3 Ways to Keep Your Joint Venture From Self-Destructing

A joint venture (JV) has the potential to make your business more profitable. With a JV, you can reach further into your market and lower production costs. You can also learn valuable skills.

When a JV between two entities is healthy and thriving, it’s unstoppable. However, success is never guaranteed; joint ventures can start out great and go downhill quickly. The honeymoon phase won’t last forever, and you need to be prepared for that moment.

When the honeymoon is over, you’ll face some tough challenges. Partnerships aren’t easy. You might even regret forming your JV, but don’t be hasty with your decisions. Challenges can be overcome if you know what to expect.

Working with another established business in pursuit of a lofty goal neither of you could achieve on your own is admirable, but you need to approach it with care. Here are some tips to stay alert, and keep your JV from self-destructing:

1. Heed the advice of experienced professionals

A lack of clear expectations and no solid plan are two big reasons partnerships self-destruct. Don’t create your JV on blind faith. Heed the advice of experienced professionals.

In Making Joint Ventures A Strategic Success, Forbes.com turns to Sikander Shaukat, managing partner of resource dynamics of London Business School, for a seven-step process to maximize success. Shaukat describes the following steps for creating a JV:

  • Identify strategic logic and drivers. Be aware that your JV partner might have a different approach to how they compete in the marketplace. Sales and servicing, economies of scale, and low-cost offers are all valid approaches. Don’t assume your partner takes the same approach. You’ll feel sideswiped when you find out differently.
  • Valuate each firm’s architecture. Shaukat explains that when both companies offer individual products to customers, they can create new, attractive packages for customers. Understanding how this will impact the business environment allows both partners to forecast better.
  • Construct an effective operating structure. Even when two companies are in the same industry, operations will differ. You need to know how they prioritize and measure effectiveness to set up the right measures and responses in your JV.
  • Define the business model. Your partnership needs a clear model that stands on its own, including legal and financial framework. What will your value proposition be? What are your investments? How will you handle costs, payments, and delivery timetables? Starting a JV is no different than creating a new business on your own.
  • Create an economic system. You need a “risk-adjusted cash flow model, break-even analysis, unit costing and economic value-added rationale” for your JV.
  • Ensure all negotiations are win-win. Know what’s important to you and what you will accept in a partnership. Understand what your partner wants, too. Compromise is necessary, but nobody should feel like they’re losing.
  • Shake hands. Your relationship with your JV partner will be the driving force behind its success or destruction. Your contract is a piece of paper, and only as good as the bond you share.

2. Handle disputes professionally, not emotionally

Nobody agrees on everything all of the time.
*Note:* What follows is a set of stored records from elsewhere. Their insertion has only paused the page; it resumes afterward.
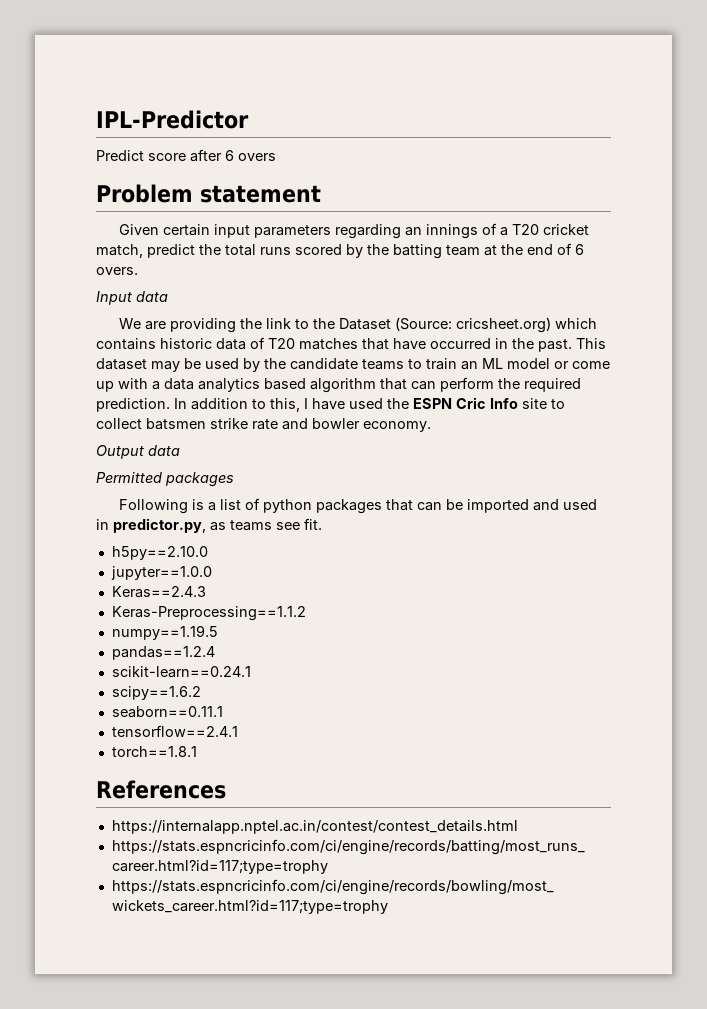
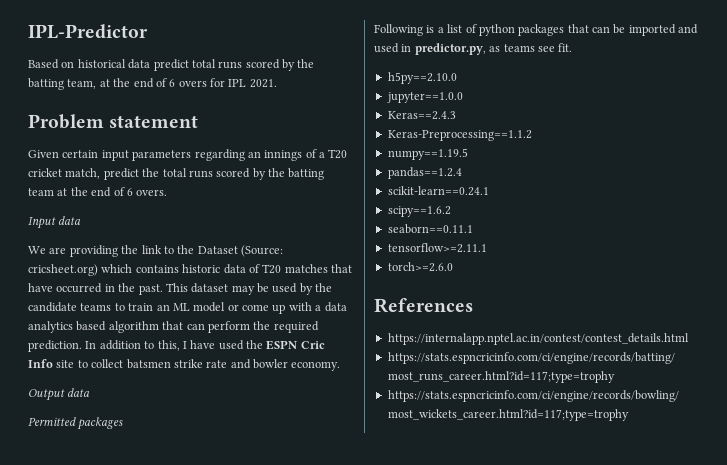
- Predict score after 6 overs
+ Based on historical data predict total runs scored by the batting team, at the end of 6 overs for IPL 2021.
- tensorflow==2.4.1
- torch==1.8.1
+ tensorflow>=2.11.1
+ torch>=2.6.0

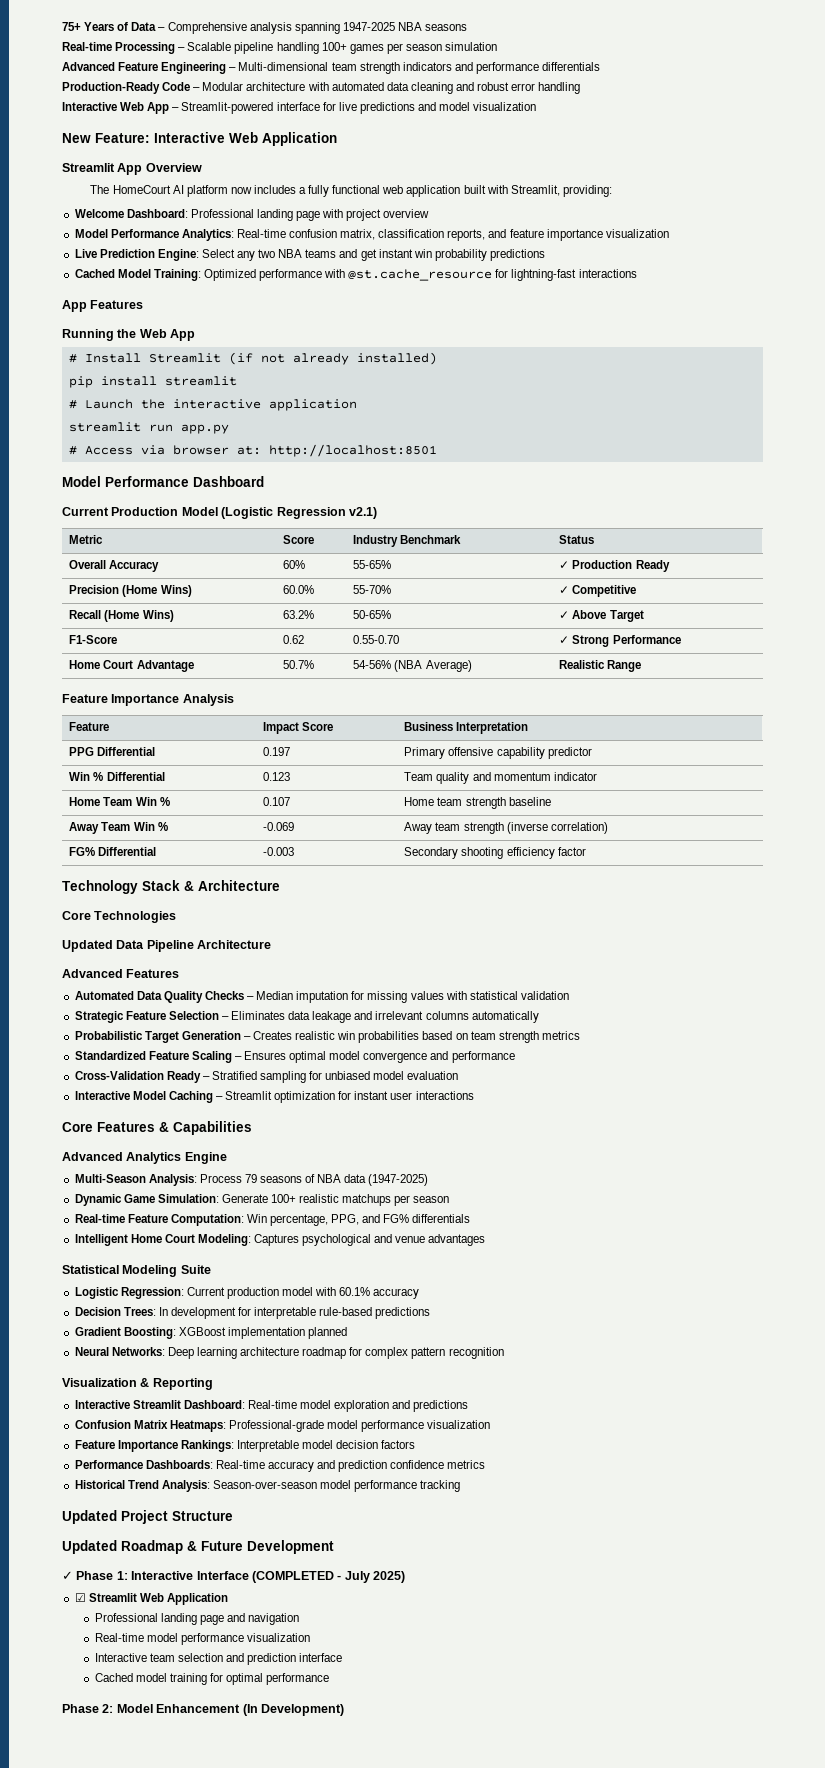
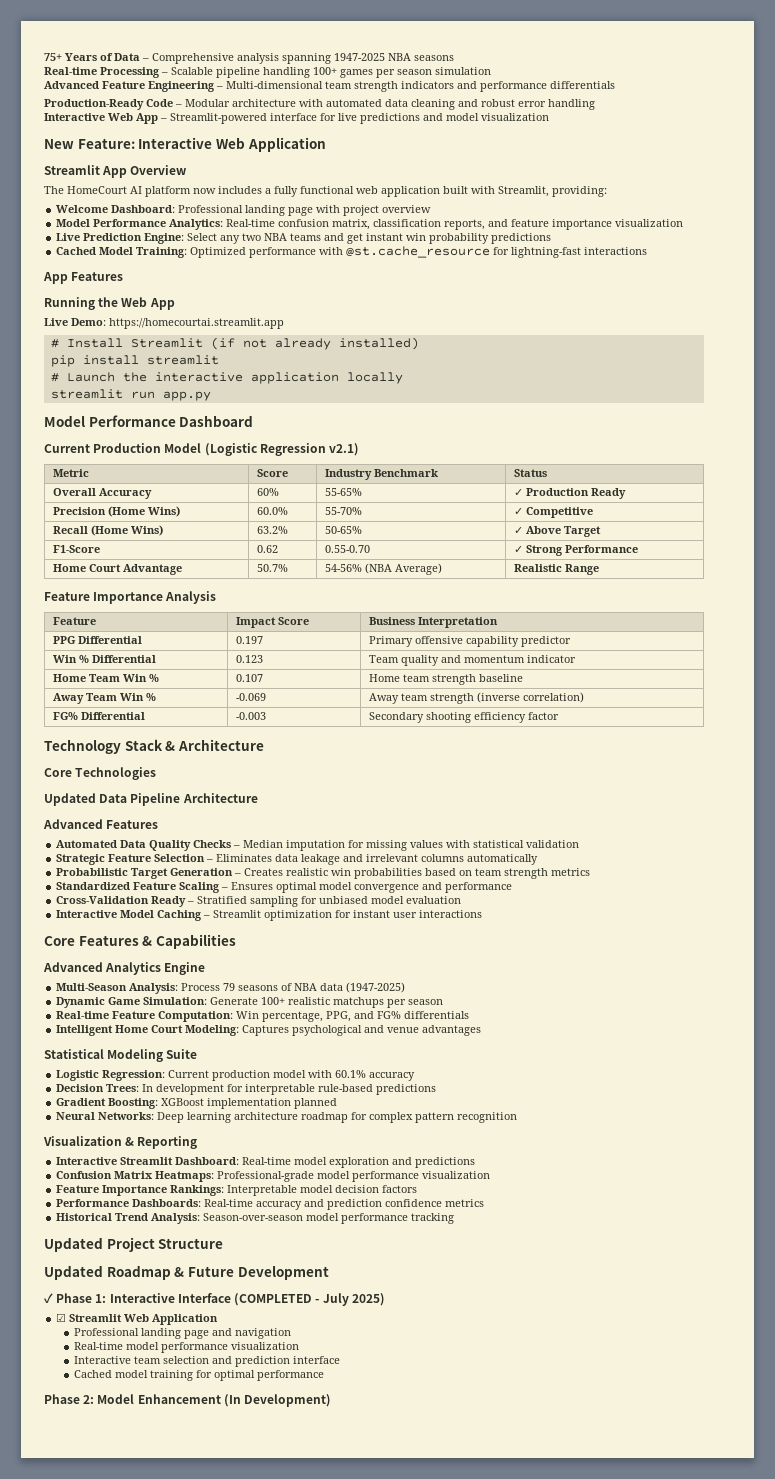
+ Live Demo: https://homecourtai.streamlit.app
- # Launch the interactive application
+ # Launch the interactive application locally
- # Access via browser at: http://localhost:8501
Disputes between you and your JV partner will arise. If a solution for the dispute isn’t defined in your contract and you can’t come to an agreement, it’s best to seek professional mediation for a workable solution.

Experts from the Rowdy G. Williams Law Firm explain the benefits of mediation, “Mediation is often used as a dispute resolution method when negotiation has not yielded results. In the mediation process, a neutral mediating attorney guides a discussion with the aim of uncovering areas of agreement and disagreement in order to reach solutions to outstanding problems. Each part is represented by an attorney who can protect their client’s interests.”
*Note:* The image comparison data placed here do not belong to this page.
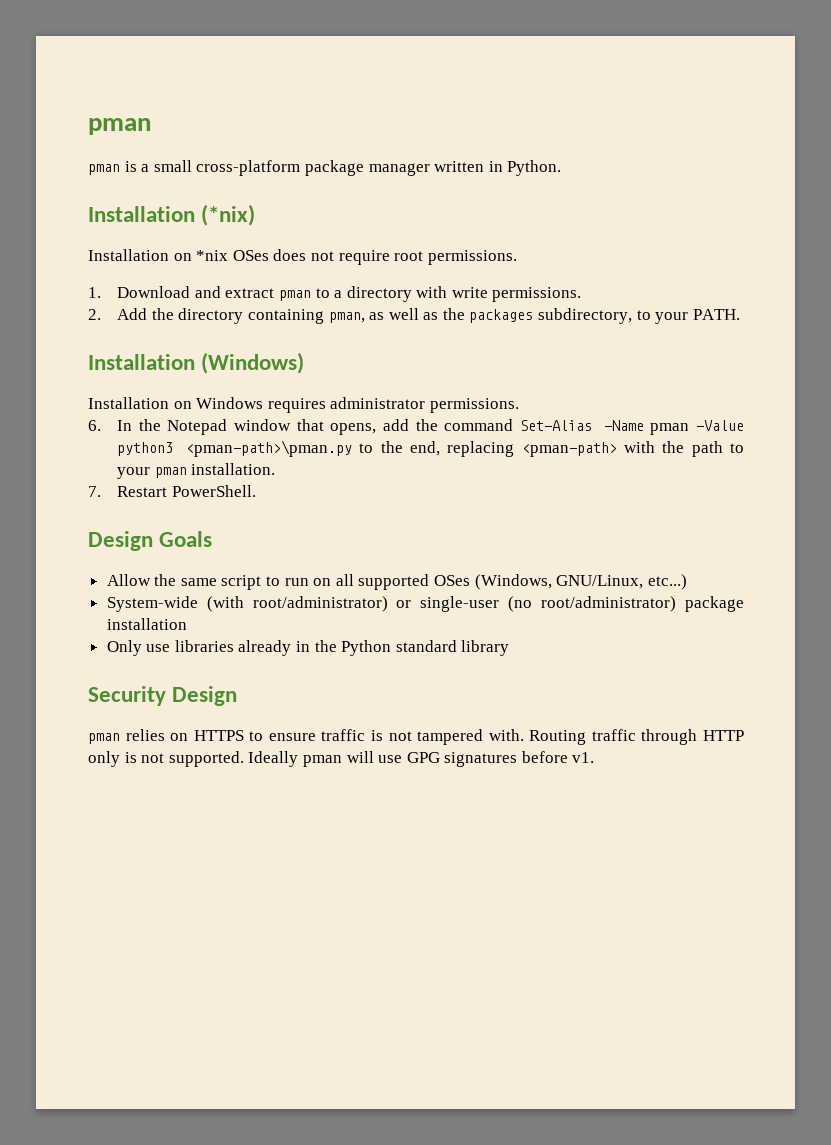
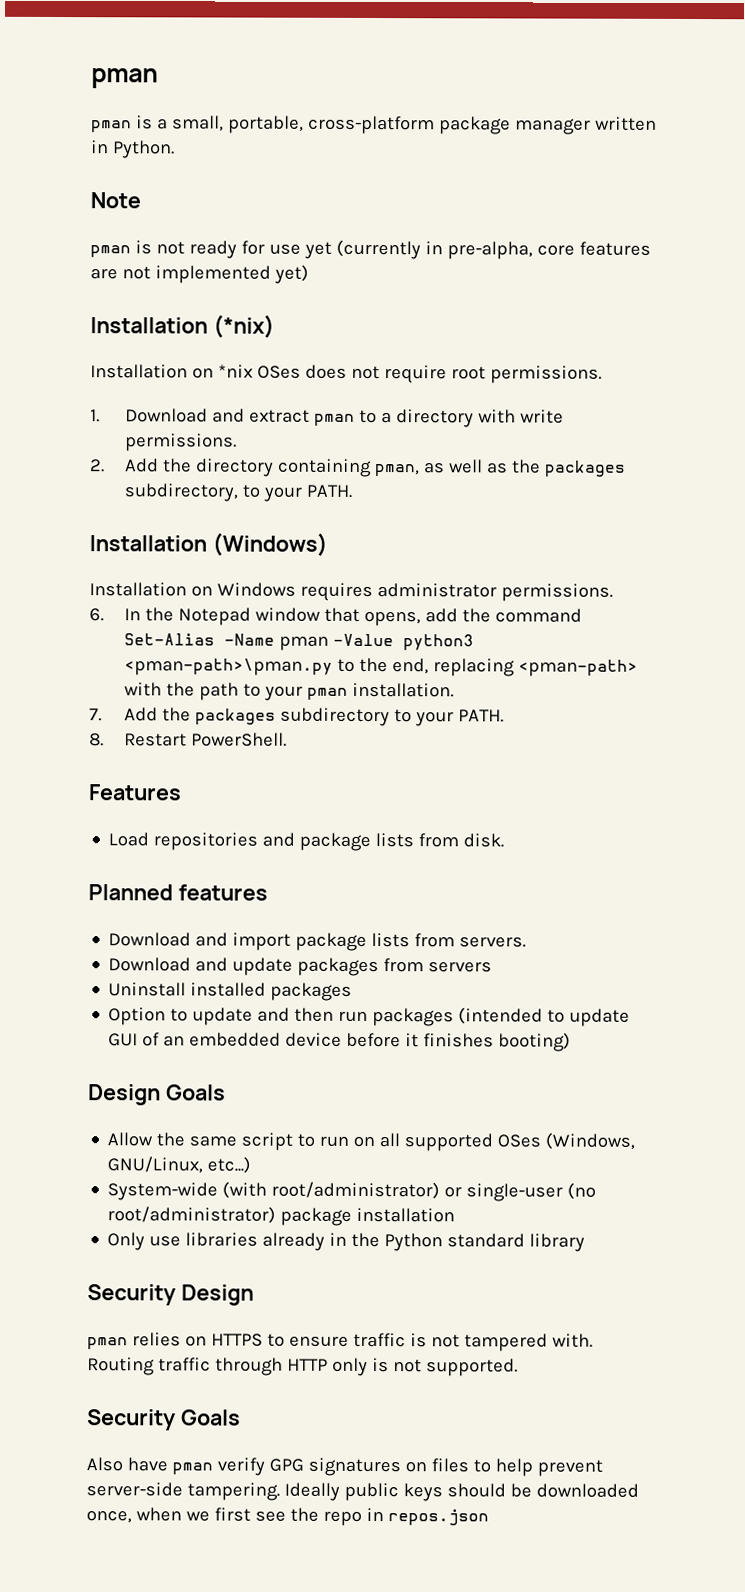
- pman is a small cross-platform package manager written in Python.
+ pman is a small, portable, cross-platform package manager written in Python.
+ Note
+ pman is not ready for use yet (currently in pre-alpha, core features are not implemented yet)
- 7. Restart PowerShell.
+ 7. Add the packages subdirectory to your PATH.
+ 8. Restart PowerShell.
+ Features
+ Load repositories and package lists from disk.
+ Planned features
+ Download and import package lists from servers.
+ Download and update packages from servers
+ Uninstall installed packages
+ Option to update and then run packages (intended to update GUI of an embedded device before it finishes booting)
- Routing traffic through HTTP only is not supported. Ideally pman will use GPG signatures before v1.
+ Routing traffic through HTTP only is not supported.
+ Security Goals
+ Also have pman verify GPG signatures on files to help prevent server-side tampering. Ideally public keys should be downloaded once, when we first see the repo in repos.json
Don’t get caught in your emotions and try to push your way through to a solution. If you’re not in a financial position to hire a professional, request a neutral business associate to sit with you and your JV partner to help.
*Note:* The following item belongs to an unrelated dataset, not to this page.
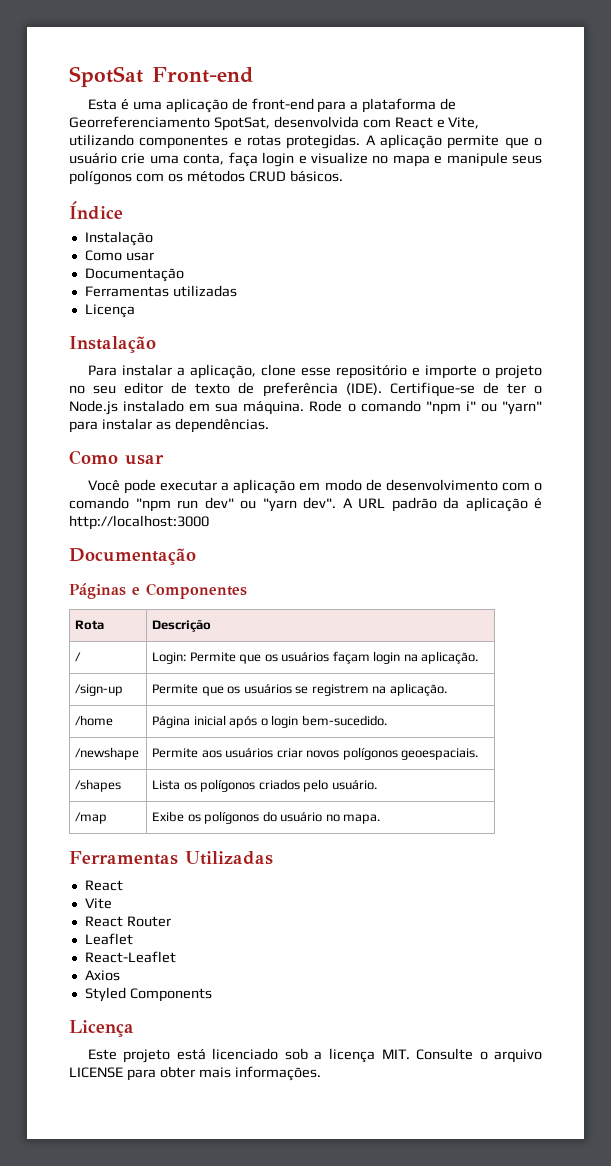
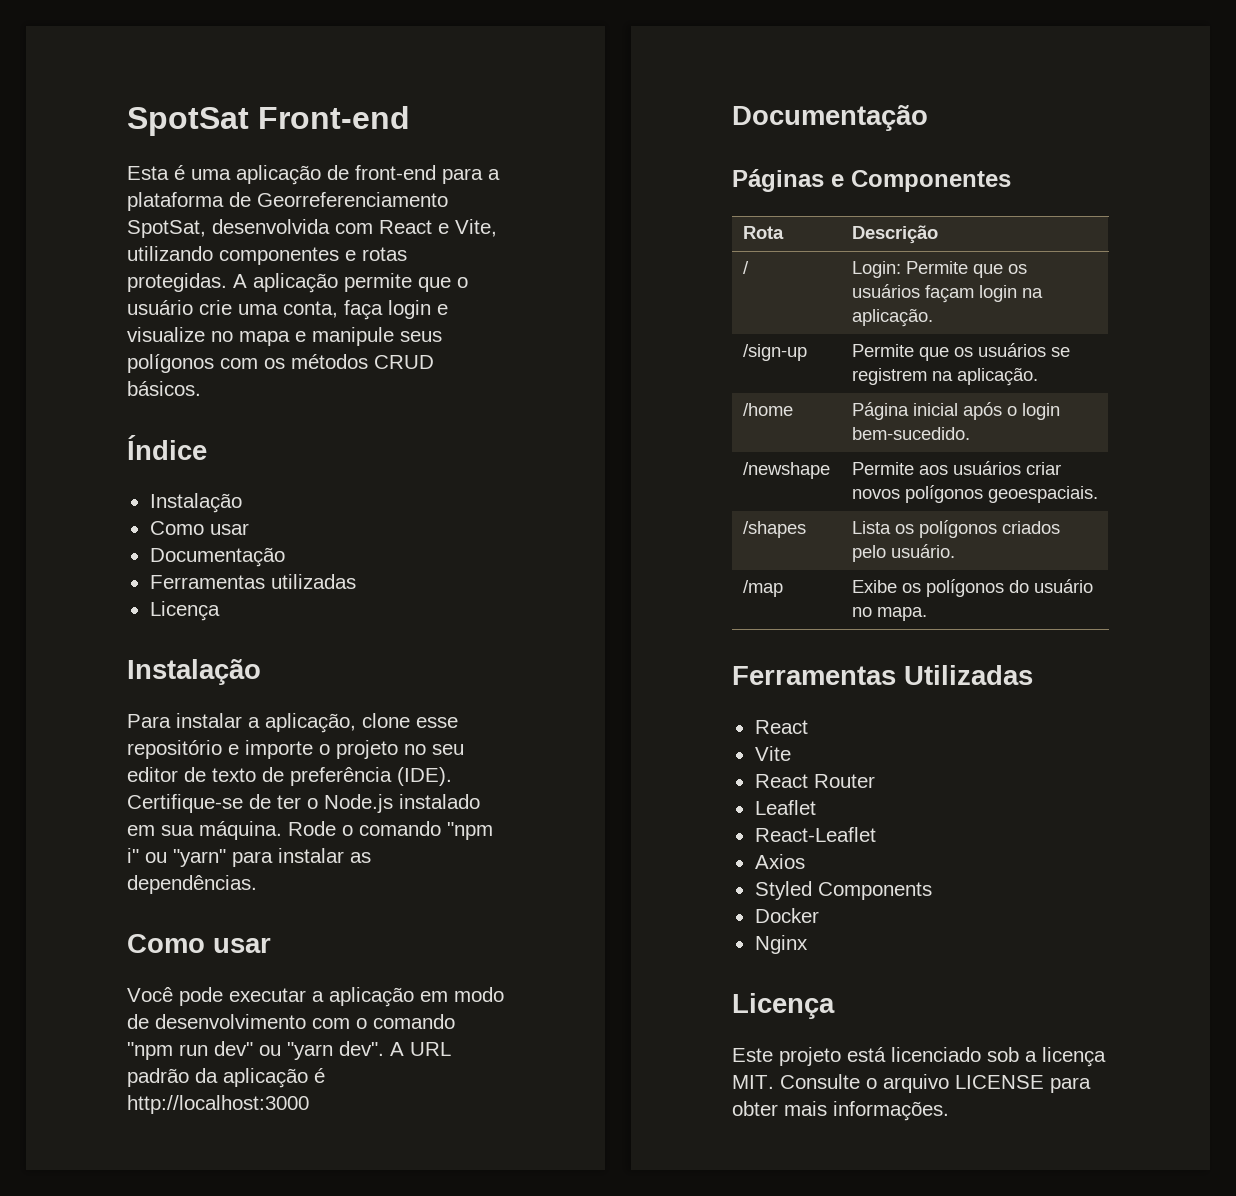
+ Docker
+ Nginx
3. Be willing to dissolve the JV if necessary

When a JV partnership is on its way out, don’t hang on. When you know the partnership isn’t going to work, be willing to dissolve it and move on. Don’t waste your time with a partnership that doesn’t support your needs. Partnerships are about compromise, but only to a point. The idea is to compromise just enough to make it worthwhile for all partners. If you’re getting the “short end of the stick,” it’s time to move on.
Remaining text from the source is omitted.